1EP4 Emergency Action Level and Emergency Plan Changes
a. Inspection Scope
The inspector performed an in-office review of Revision 44 to the Cooper Nuclear
Station Emergency Plan, submitted September 17, 2003. This revision:
- Clarified responsibility for on-shift dose assessment
- Revised documentation requirements for Letters of Agreement
- Updated the description of tone alert radios
- Revised the description of the conduct of emergency response organization training
- Updated titles
The revision was compared to its previous version, to the criteria of NUREG-0654,
Criteria for Preparation and Evaluation of Radiological Emergency Response Plans and
Preparedness in Support of Nuclear Power Plants, Revision 1, and to the requirements
of 10 CFR 50.47(b) and 50.54(q) to determine if the revision decreased the
effectiveness of the plan. The inspector completed the required one sample during this
inspection.
b. Findings
No findings of significance were identified.
Enclosure
-13-
1EP6 Drill Evaluation
a. Inspection Scope
The inspectors observed the licensee perform an emergency preparedness drill on
December 17. Observations were conducted in the control room, technical support
center, and emergency operations facility. During the drill, the inspectors assessed the
licensees performance related to classification, notification, and protective action
recommendations. Following the drill, the inspectors reviewed the licensees critique to
determine if issues were appropriately identified and documented. The following
documents were reviewed during this inspection:
- Emergency Plan for Cooper Nuclear Station
- Emergency Plan Implementing Procedures for Cooper Nuclear Station
- Cooper Nuclear Station Emergency Preparedness Drill Scenario for December 17.
b. Findings
No findings of significance were identified.
4. OTHER ACTIVITIES (OA)
4OA1 Performance Indicator (PI) Verification
a. Inspection Scope
The inspectors sampled licensee PIs listed below for the period October 01, 2002,
through September 30, 2003. The definitions and guidance of NEI 99-02, Regulatory
Assessment Indicator Guideline, Revision 2, were used to verify the licensees basis for
reporting each data element in order to verify the accuracy of PI data reported during
the assessment period. Licensee PI data were reviewed against the requirements of
Procedures 0-PI-01, Performance Indicator Program, Revision 13.
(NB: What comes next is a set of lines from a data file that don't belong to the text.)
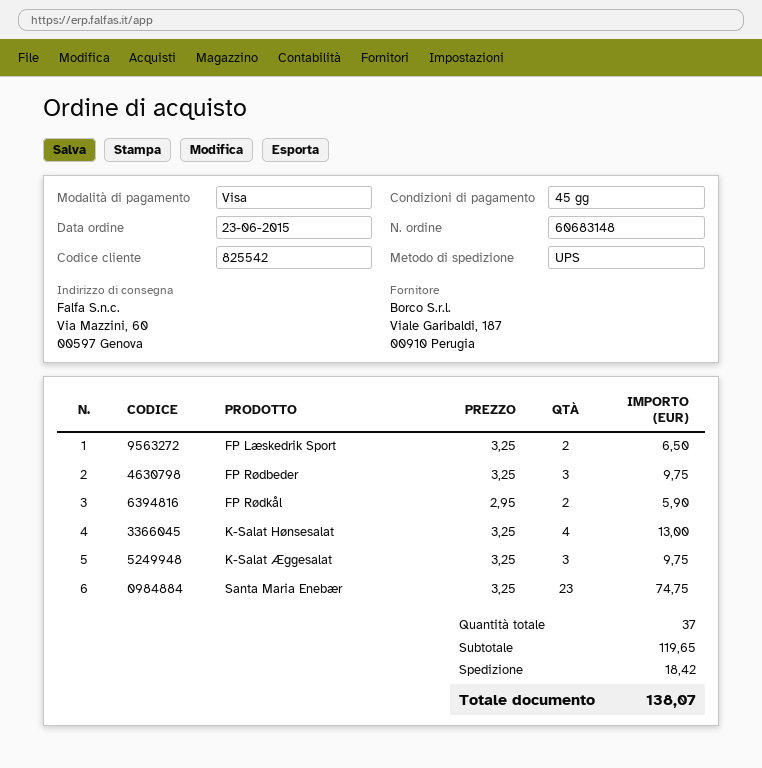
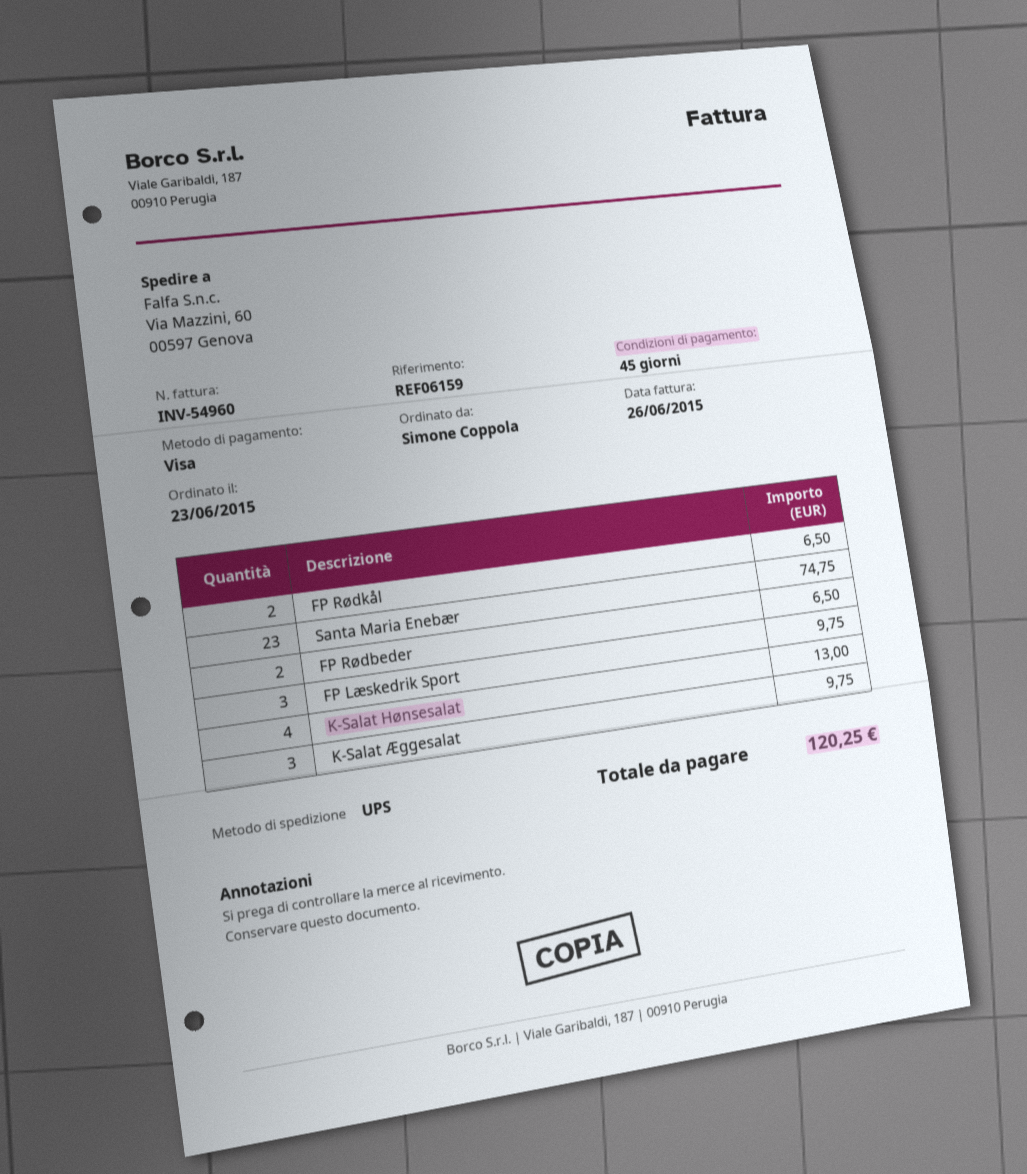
FP Læskedrik Sport: 2 for 6.50 -> 3 for 9.75
FP Rødbeder: 3 for 9.75 -> 2 for 6.50
FP Rødkål: 2 for 5.90 -> 2 for 6.50
shipping: 18.42 -> none
total: 138.07 -> 120.25

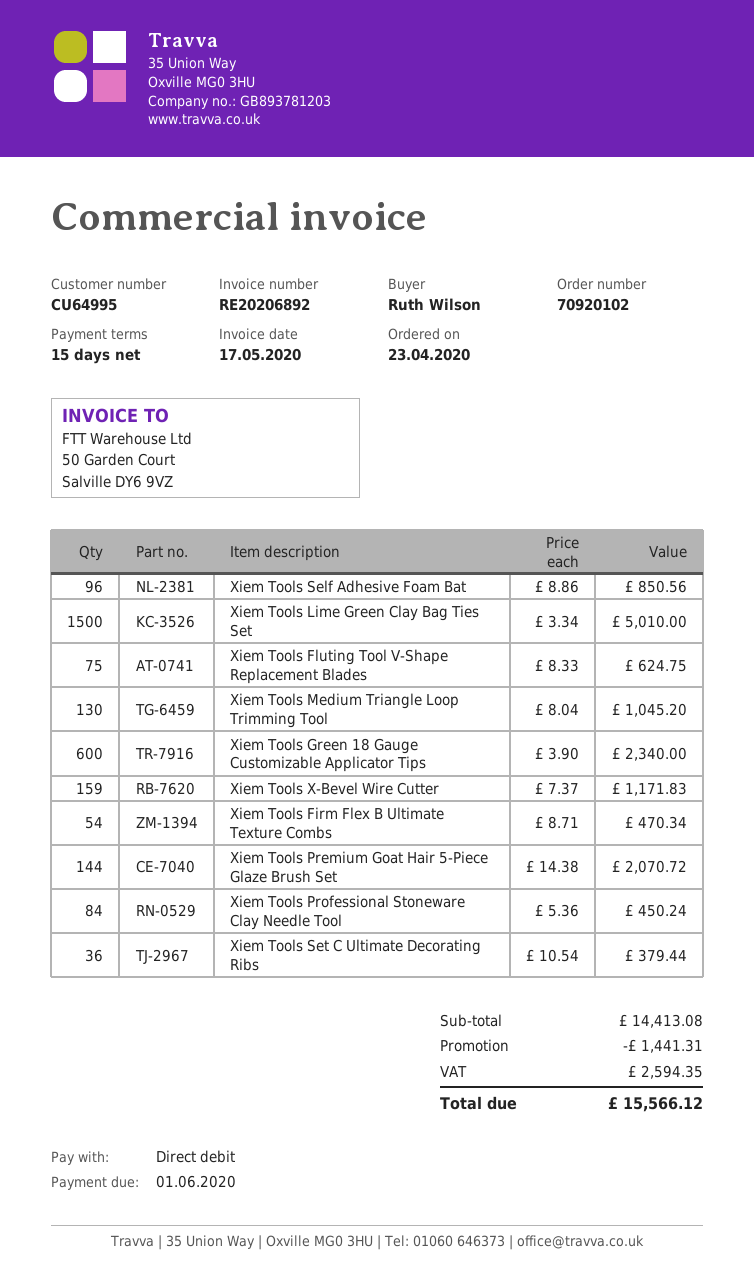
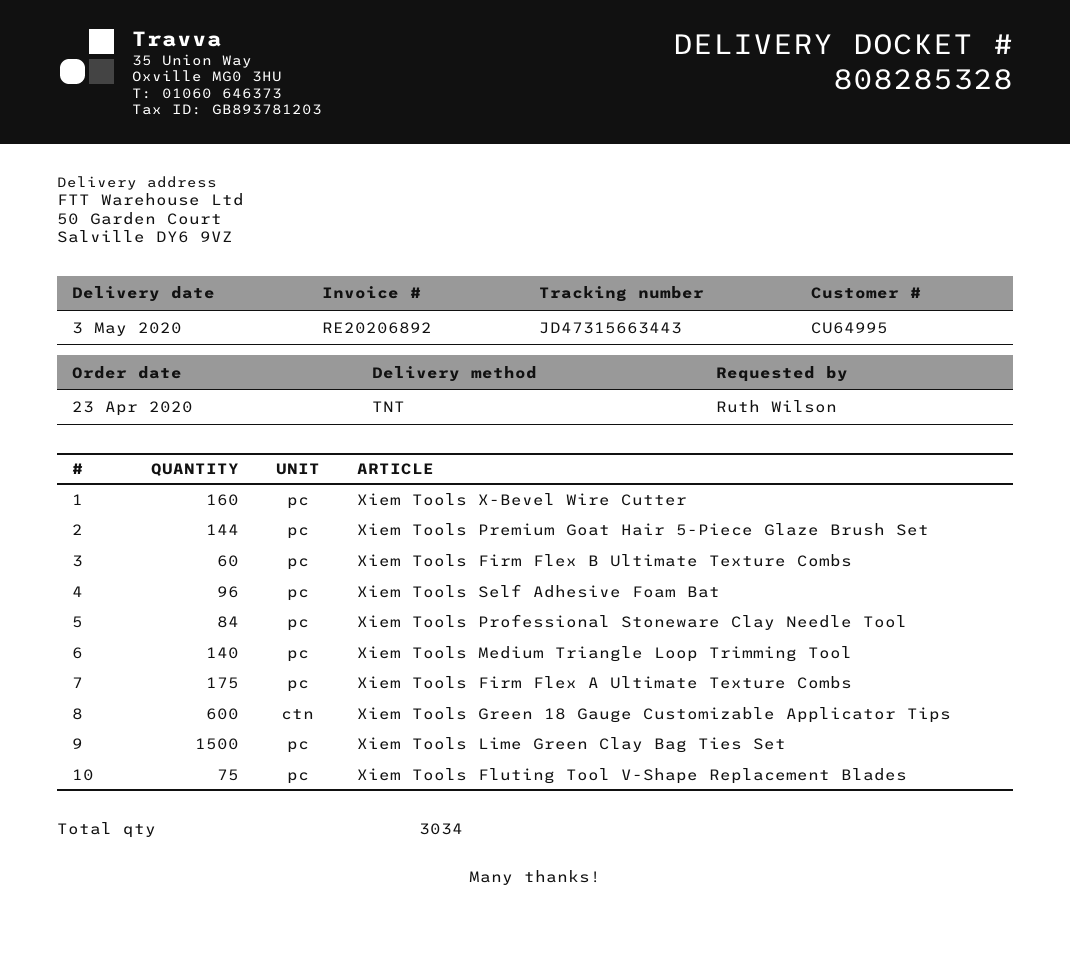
Xiem Tools Medium Triangle Loop Trimming Tool: 130 -> 140
Xiem Tools X-Bevel Wire Cutter: 159 -> 160
Xiem Tools Firm Flex B Ultimate Texture Combs: 54 -> 60
Xiem Tools Set C Ultimate Decorating Ribs: 36 -> none
Xiem Tools Firm Flex A Ultimate Texture Combs: none -> 175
Reactor Safety Cornerstone
- Reactor Coolant System (RCS) Leakage
The inspectors reviewed a selection of licensee event reports (LERs), portions of
operator log entries, monthly reports, and PI data sheets to determine whether the
licensee adequately collected, evaluated, and distributed PI data for the period
reviewed.
Enclosure
-14-
b. Findings
No findings of significance were identified.
4OA2 Identification and Resolution of Problems
.1 Reactor Scram Due to a Fire on a 345 kV Transmission Tower
a. Inspection Scope
The inspectors performed a review of SCR 2003-1844, which documented the root
cause investigation into a fire on a wooden transmission tower between the main
transformers and the main generator disconnect switches. The inspectors also
conducted interviews with selected licensee engineers and the personnel who
conducted the investigation. Other aspects of this event are discussed in Section 4OA7
of this report.
b. Findings
Introduction: A Green, self-revealing finding was identified associated with the failure to
evaluate and take corrective actions for a fire on the Booneville 345 kV transmission
line. This led to a similar fire on a transmission tower between the main transformers
and the main generator disconnect switches, which induced a plant transient.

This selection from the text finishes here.